Task brief =>
Only the pictures should be left out; write out all other data exactly.

(Stored items)
/---
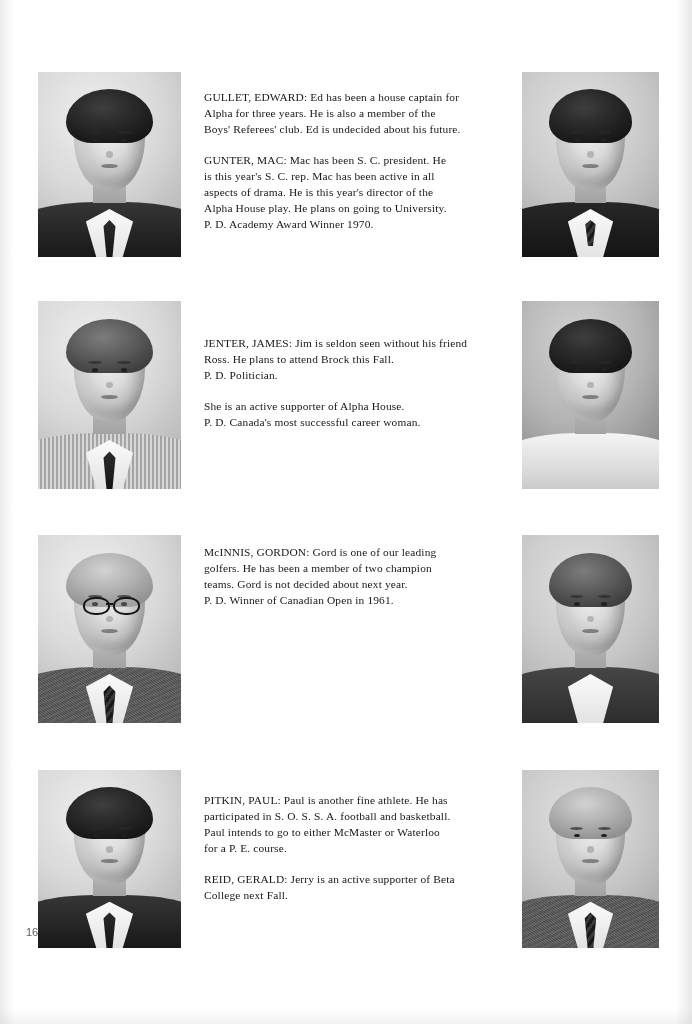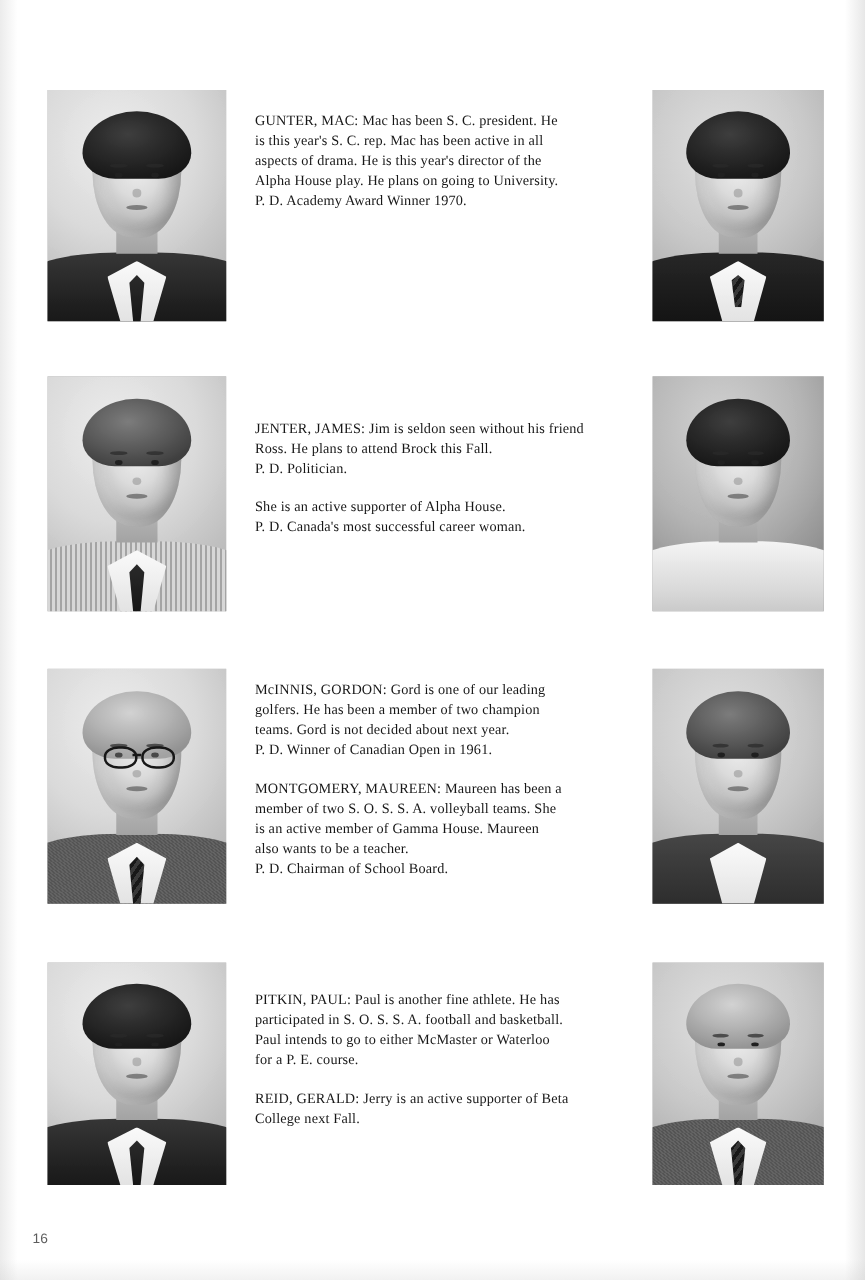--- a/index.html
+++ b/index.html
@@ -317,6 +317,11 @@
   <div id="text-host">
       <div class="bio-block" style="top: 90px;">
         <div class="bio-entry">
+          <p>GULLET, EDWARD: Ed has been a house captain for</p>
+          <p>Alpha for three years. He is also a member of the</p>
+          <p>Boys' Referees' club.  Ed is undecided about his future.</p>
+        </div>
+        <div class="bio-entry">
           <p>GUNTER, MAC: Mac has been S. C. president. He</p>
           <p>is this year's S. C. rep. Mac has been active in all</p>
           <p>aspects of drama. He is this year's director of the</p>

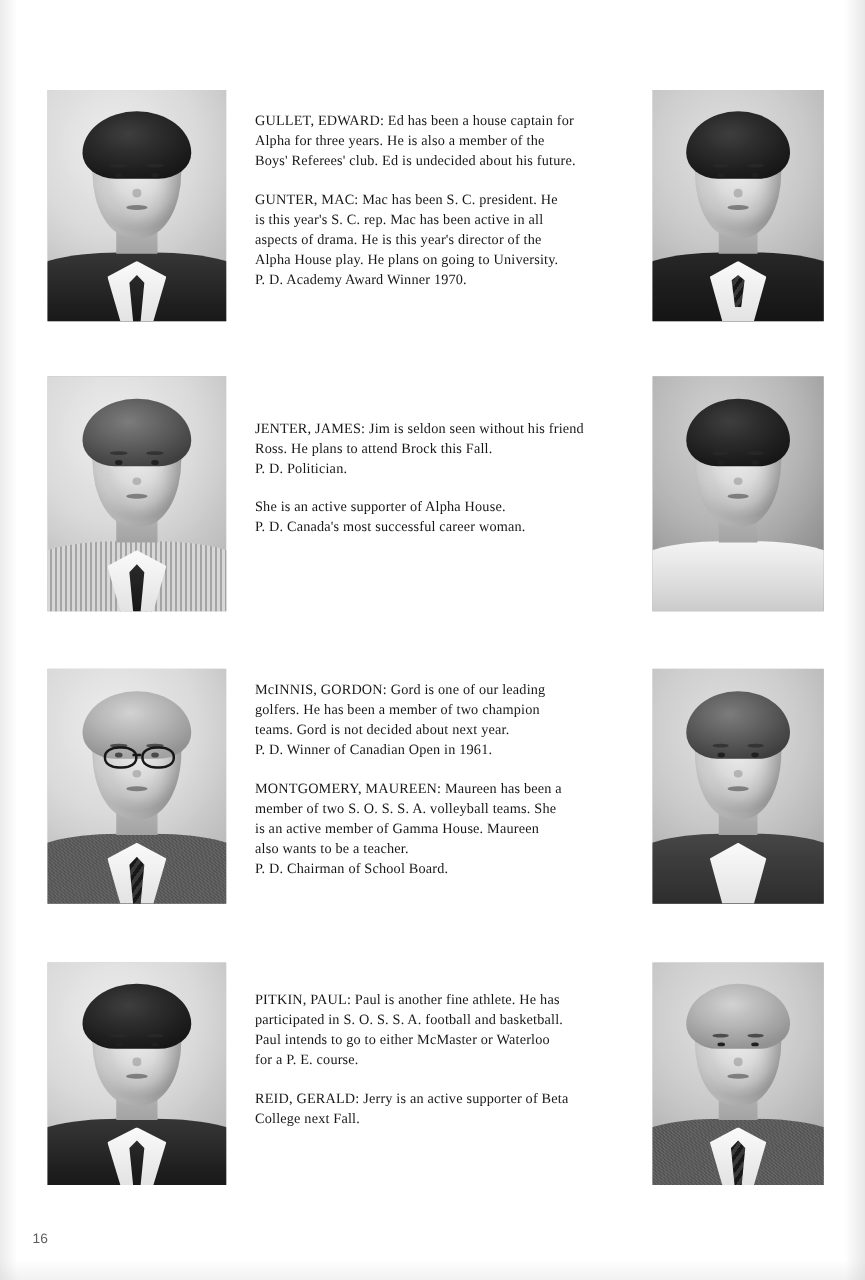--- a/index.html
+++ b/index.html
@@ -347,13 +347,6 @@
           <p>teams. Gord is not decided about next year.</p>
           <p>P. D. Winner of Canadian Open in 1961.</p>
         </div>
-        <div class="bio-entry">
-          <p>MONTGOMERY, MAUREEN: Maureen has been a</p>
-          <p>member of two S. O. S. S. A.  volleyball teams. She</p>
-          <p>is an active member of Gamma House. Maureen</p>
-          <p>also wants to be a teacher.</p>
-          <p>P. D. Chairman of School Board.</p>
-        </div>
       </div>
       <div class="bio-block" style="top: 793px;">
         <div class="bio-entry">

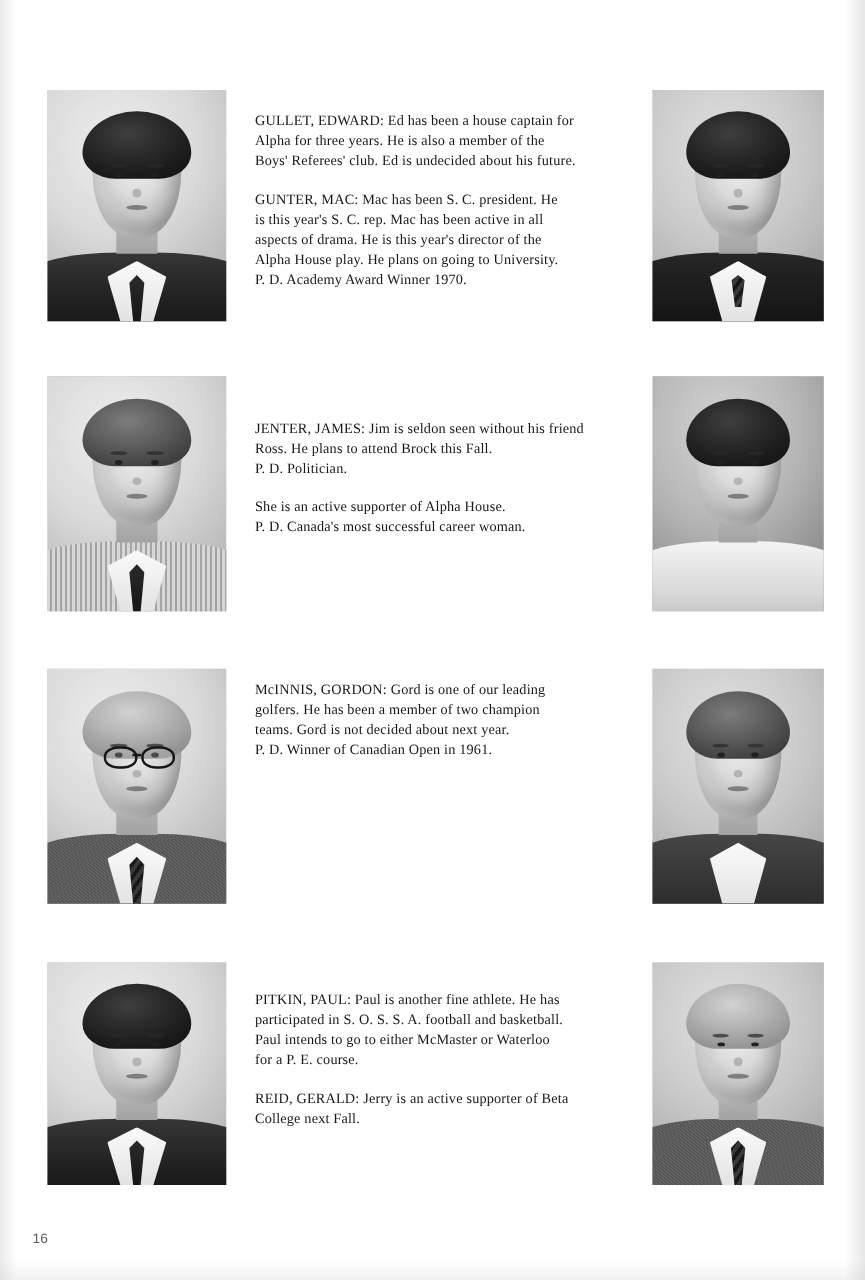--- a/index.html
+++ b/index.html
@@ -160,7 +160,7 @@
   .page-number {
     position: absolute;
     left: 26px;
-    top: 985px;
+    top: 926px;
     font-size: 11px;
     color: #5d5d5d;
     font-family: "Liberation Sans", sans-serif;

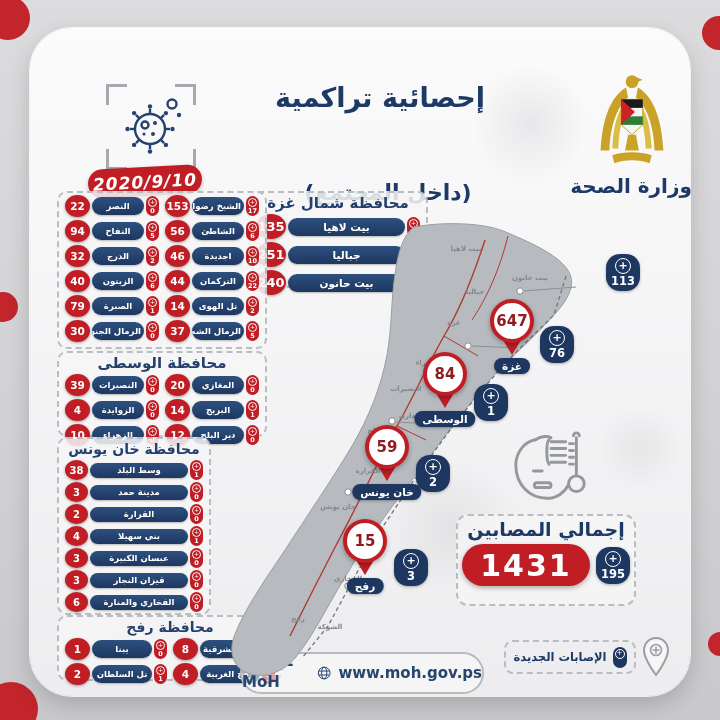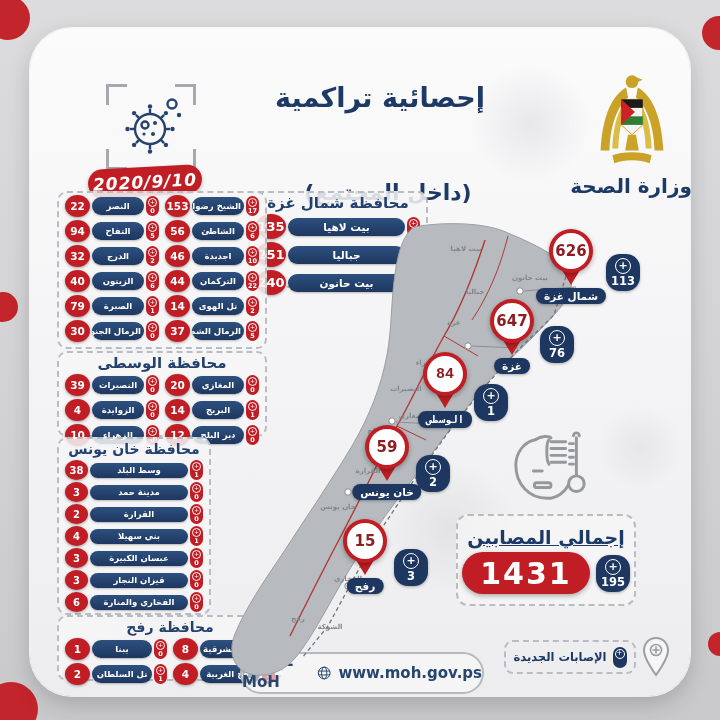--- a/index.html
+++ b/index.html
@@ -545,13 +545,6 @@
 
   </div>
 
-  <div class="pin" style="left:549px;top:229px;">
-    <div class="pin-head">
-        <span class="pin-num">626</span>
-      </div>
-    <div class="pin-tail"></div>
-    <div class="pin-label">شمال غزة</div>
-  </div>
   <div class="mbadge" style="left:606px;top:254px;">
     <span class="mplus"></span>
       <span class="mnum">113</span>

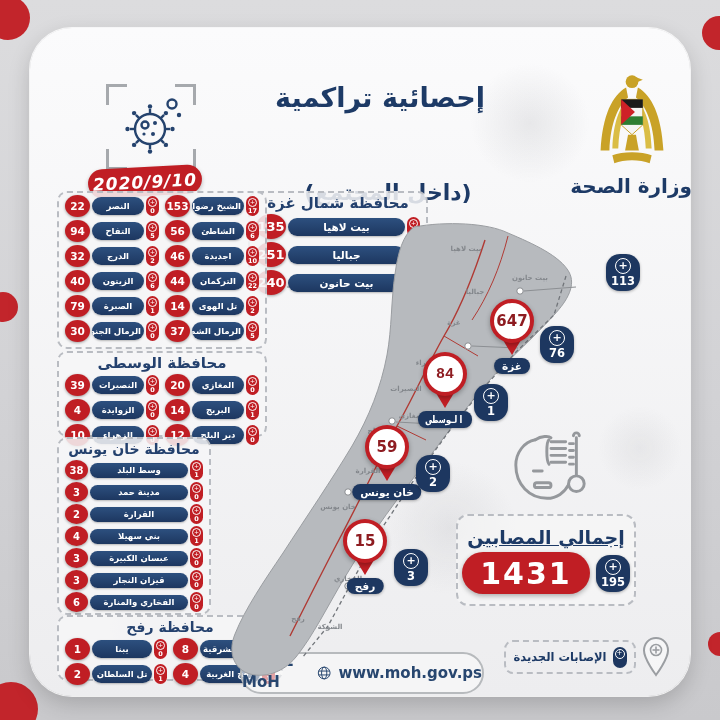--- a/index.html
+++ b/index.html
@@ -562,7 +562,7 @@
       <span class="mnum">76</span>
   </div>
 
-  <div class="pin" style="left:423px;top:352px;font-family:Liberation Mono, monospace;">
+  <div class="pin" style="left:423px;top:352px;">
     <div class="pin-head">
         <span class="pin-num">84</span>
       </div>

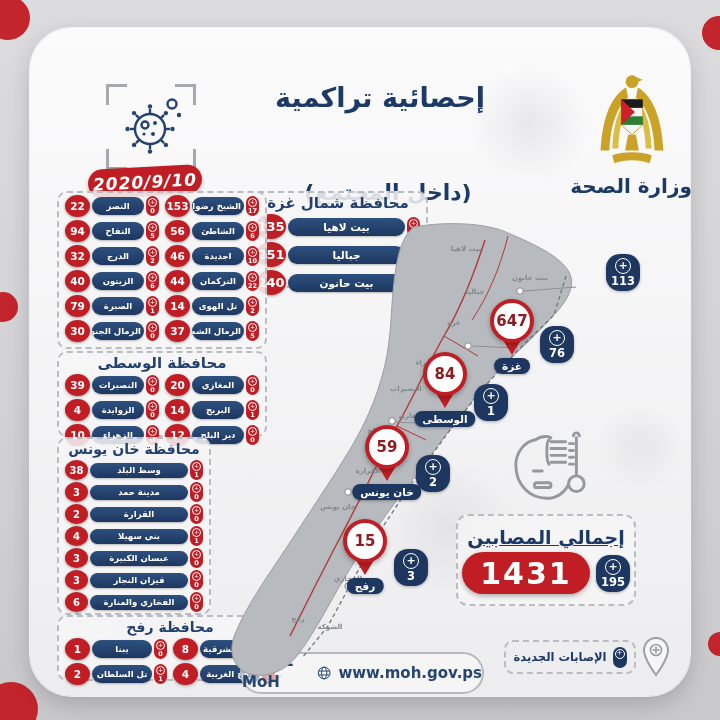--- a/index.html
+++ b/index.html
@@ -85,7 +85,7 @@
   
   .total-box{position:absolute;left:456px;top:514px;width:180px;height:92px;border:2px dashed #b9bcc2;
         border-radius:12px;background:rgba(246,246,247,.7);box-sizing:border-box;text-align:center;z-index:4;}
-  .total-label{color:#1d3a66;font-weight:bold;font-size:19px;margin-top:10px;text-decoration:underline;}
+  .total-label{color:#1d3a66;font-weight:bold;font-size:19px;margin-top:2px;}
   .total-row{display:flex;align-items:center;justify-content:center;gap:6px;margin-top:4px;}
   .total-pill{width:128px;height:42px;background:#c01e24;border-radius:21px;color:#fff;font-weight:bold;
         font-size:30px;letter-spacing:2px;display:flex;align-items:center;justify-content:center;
\---
Answer box =>
--- a/index.html
+++ b/index.html
@@ -317,6 +317,11 @@
   <div id="text-host">
       <div class="bio-block" style="top: 90px;">
         <div class="bio-entry">
+          <p>GULLET, EDWARD: Ed has been a house captain for</p>
+          <p>Alpha for three years. He is also a member of the</p>
+          <p>Boys' Referees' club.  Ed is undecided about his future.</p>
+        </div>
+        <div class="bio-entry">
           <p>GUNTER, MAC: Mac has been S. C. president. He</p>
           <p>is this year's S. C. rep. Mac has been active in all</p>
           <p>aspects of drama. He is this year's director of the</p>

--- a/index.html
+++ b/index.html
@@ -347,13 +347,6 @@
           <p>teams. Gord is not decided about next year.</p>
           <p>P. D. Winner of Canadian Open in 1961.</p>
         </div>
-        <div class="bio-entry">
-          <p>MONTGOMERY, MAUREEN: Maureen has been a</p>
-          <p>member of two S. O. S. S. A.  volleyball teams. She</p>
-          <p>is an active member of Gamma House. Maureen</p>
-          <p>also wants to be a teacher.</p>
-          <p>P. D. Chairman of School Board.</p>
-        </div>
       </div>
       <div class="bio-block" style="top: 793px;">
         <div class="bio-entry">

--- a/index.html
+++ b/index.html
@@ -160,7 +160,7 @@
   .page-number {
     position: absolute;
     left: 26px;
-    top: 985px;
+    top: 926px;
     font-size: 11px;
     color: #5d5d5d;
     font-family: "Liberation Sans", sans-serif;

--- a/index.html
+++ b/index.html
@@ -545,13 +545,6 @@
 
   </div>
 
-  <div class="pin" style="left:549px;top:229px;">
-    <div class="pin-head">
-        <span class="pin-num">626</span>
-      </div>
-    <div class="pin-tail"></div>
-    <div class="pin-label">شمال غزة</div>
-  </div>
   <div class="mbadge" style="left:606px;top:254px;">
     <span class="mplus"></span>
       <span class="mnum">113</span>

--- a/index.html
+++ b/index.html
@@ -562,7 +562,7 @@
       <span class="mnum">76</span>
   </div>
 
-  <div class="pin" style="left:423px;top:352px;font-family:Liberation Mono, monospace;">
+  <div class="pin" style="left:423px;top:352px;">
     <div class="pin-head">
         <span class="pin-num">84</span>
       </div>

--- a/index.html
+++ b/index.html
@@ -85,7 +85,7 @@
   
   .total-box{position:absolute;left:456px;top:514px;width:180px;height:92px;border:2px dashed #b9bcc2;
         border-radius:12px;background:rgba(246,246,247,.7);box-sizing:border-box;text-align:center;z-index:4;}
-  .total-label{color:#1d3a66;font-weight:bold;font-size:19px;margin-top:10px;text-decoration:underline;}
+  .total-label{color:#1d3a66;font-weight:bold;font-size:19px;margin-top:2px;}
   .total-row{display:flex;align-items:center;justify-content:center;gap:6px;margin-top:4px;}
   .total-pill{width:128px;height:42px;background:#c01e24;border-radius:21px;color:#fff;font-weight:bold;
         font-size:30px;letter-spacing:2px;display:flex;align-items:center;justify-content:center;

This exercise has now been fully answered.